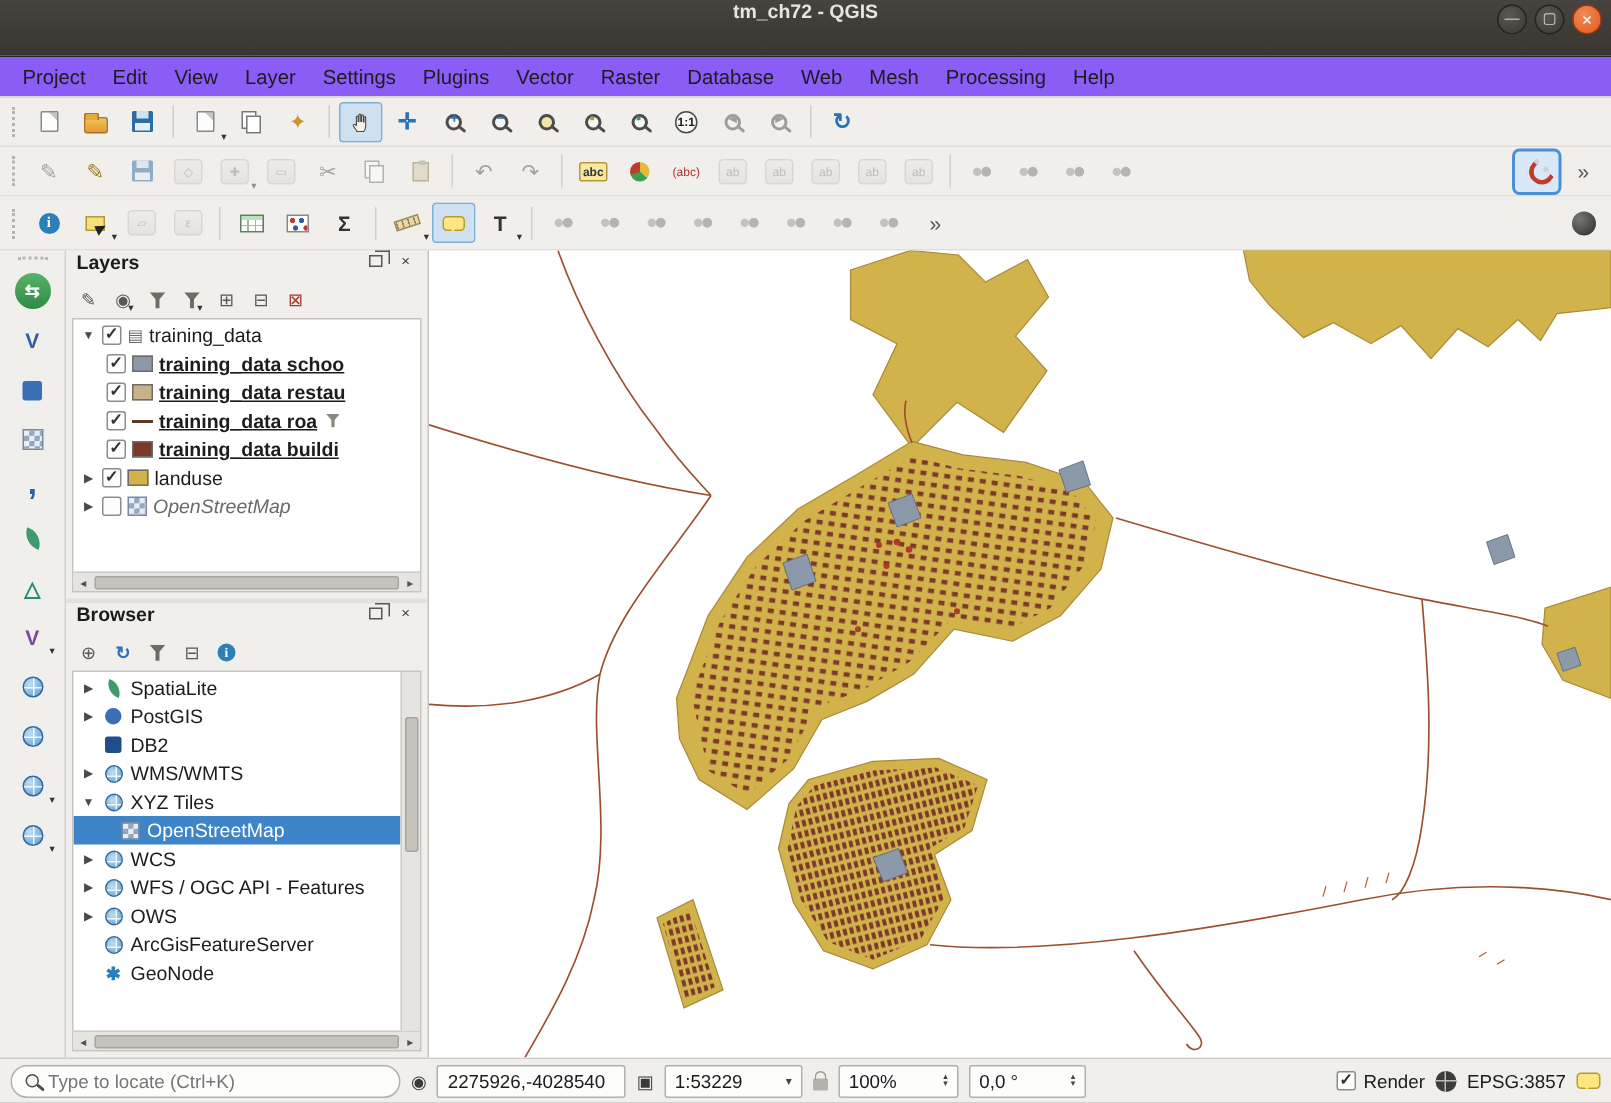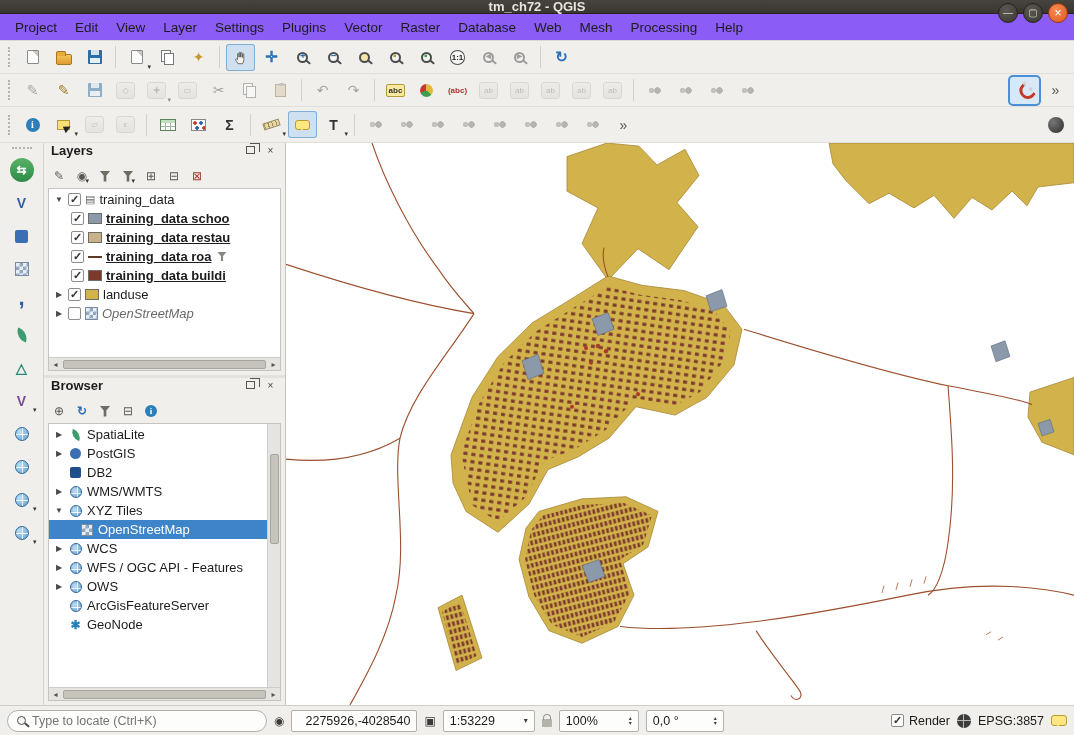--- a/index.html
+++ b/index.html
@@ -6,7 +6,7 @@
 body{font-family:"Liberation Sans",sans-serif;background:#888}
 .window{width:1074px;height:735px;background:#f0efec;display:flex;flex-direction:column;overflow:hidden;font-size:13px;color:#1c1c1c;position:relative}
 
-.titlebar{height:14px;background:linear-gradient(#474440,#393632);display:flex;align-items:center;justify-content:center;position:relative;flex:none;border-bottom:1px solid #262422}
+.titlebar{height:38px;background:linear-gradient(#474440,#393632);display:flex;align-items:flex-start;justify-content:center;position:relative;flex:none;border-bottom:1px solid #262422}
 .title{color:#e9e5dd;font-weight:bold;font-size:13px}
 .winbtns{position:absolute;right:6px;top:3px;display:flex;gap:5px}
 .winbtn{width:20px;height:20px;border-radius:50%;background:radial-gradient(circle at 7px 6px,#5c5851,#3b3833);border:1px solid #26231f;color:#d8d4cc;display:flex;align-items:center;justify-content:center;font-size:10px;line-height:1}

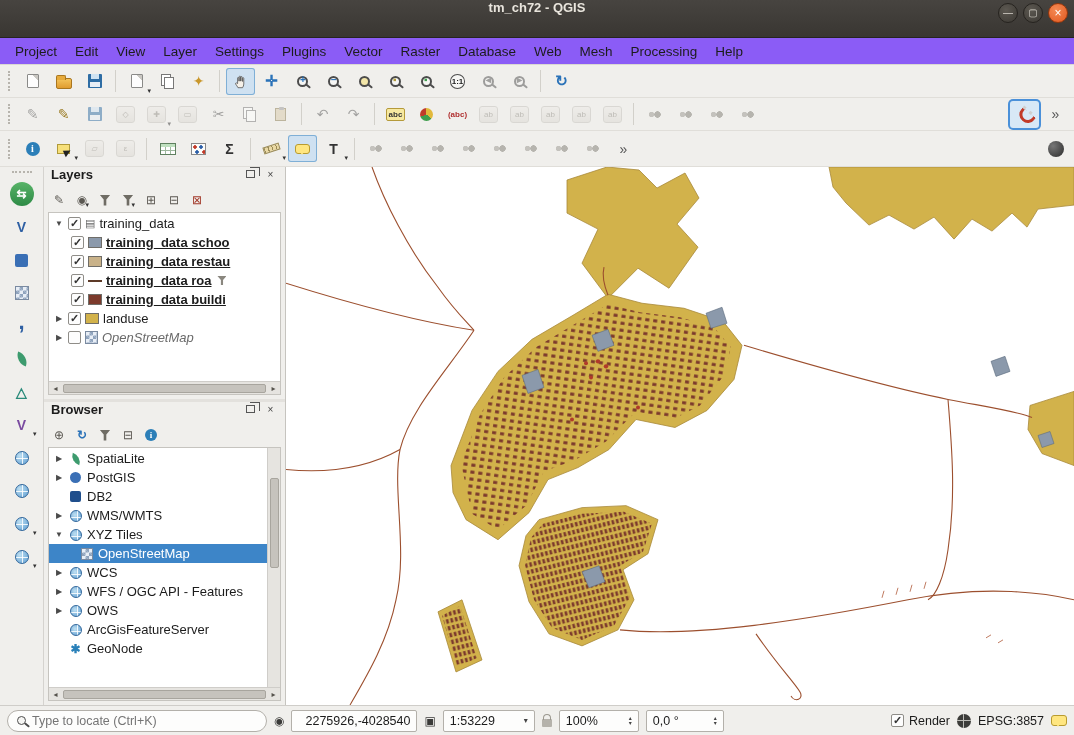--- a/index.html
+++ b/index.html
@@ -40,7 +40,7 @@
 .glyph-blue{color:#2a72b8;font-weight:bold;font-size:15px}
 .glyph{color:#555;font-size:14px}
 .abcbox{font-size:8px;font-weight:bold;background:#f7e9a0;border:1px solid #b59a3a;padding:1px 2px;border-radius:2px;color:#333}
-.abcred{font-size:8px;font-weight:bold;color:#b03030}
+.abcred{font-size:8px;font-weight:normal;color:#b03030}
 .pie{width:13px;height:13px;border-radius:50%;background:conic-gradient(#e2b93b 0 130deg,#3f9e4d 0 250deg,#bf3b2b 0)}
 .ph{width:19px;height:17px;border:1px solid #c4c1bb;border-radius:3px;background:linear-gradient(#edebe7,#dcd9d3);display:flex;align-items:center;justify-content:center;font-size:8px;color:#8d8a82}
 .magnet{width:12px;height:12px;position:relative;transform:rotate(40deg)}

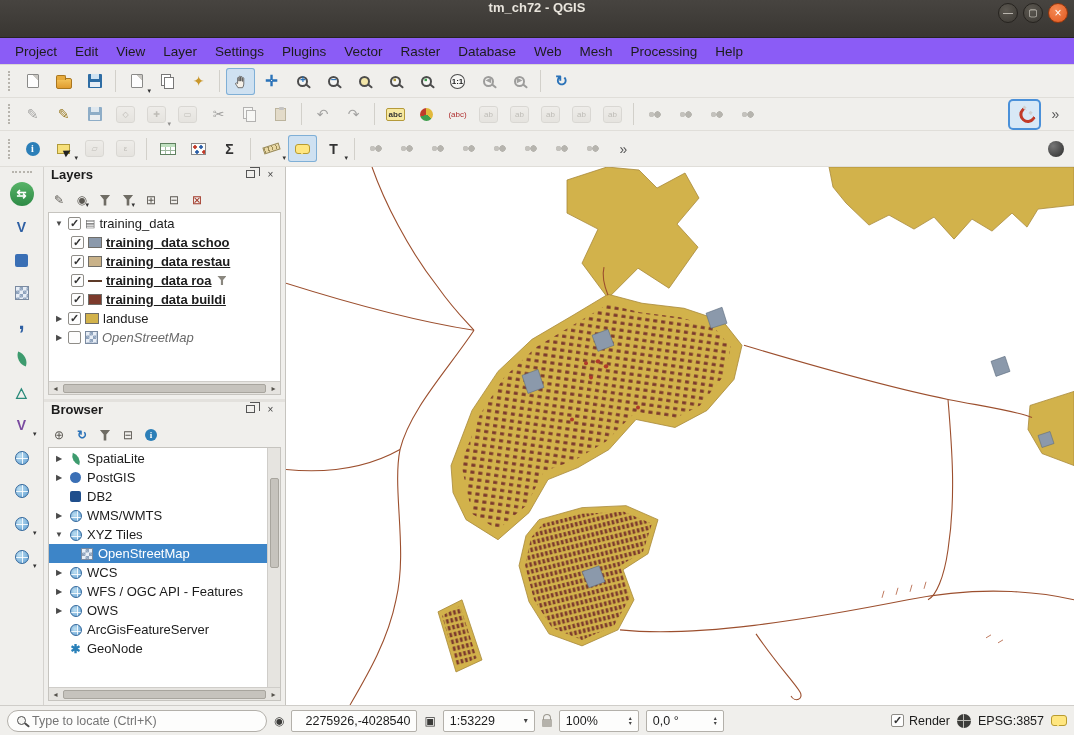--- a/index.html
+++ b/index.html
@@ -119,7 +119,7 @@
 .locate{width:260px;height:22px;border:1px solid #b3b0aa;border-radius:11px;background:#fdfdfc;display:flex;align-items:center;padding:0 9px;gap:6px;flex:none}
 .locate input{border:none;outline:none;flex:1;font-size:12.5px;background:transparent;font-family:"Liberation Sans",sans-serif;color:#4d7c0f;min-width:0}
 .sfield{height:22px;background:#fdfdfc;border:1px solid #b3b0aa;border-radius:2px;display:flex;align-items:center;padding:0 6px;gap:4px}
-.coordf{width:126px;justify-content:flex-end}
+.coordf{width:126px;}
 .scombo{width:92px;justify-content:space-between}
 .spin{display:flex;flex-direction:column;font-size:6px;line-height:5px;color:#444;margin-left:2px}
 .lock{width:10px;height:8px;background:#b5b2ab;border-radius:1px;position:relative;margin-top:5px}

---

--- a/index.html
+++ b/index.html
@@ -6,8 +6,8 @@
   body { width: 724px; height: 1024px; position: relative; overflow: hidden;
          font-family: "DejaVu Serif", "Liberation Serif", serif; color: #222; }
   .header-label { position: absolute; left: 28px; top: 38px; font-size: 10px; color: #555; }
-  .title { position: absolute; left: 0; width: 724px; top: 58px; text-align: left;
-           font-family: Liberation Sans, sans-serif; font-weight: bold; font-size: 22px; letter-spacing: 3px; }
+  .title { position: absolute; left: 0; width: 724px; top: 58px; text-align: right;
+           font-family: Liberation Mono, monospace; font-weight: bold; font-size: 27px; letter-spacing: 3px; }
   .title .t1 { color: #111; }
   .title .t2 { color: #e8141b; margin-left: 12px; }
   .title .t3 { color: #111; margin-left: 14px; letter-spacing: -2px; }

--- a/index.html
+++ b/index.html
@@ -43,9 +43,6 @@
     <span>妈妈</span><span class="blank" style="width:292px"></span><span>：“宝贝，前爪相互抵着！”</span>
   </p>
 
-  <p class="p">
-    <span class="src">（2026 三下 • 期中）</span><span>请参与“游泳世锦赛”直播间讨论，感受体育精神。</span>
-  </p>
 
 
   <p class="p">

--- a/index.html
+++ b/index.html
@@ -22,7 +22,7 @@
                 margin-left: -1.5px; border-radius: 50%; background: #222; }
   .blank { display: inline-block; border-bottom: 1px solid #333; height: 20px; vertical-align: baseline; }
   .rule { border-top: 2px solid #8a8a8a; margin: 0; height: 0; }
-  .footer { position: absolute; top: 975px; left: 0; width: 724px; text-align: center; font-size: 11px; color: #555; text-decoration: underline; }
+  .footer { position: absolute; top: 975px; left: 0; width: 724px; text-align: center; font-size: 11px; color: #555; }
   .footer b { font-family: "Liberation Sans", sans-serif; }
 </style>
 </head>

Work item. What lines in the material above hold the string "abcred"? List them.

Task response.
-.abcred{font-size:8px;font-weight:bold;color:#b03030}
+.abcred{font-size:8px;font-weight:normal;color:#b03030}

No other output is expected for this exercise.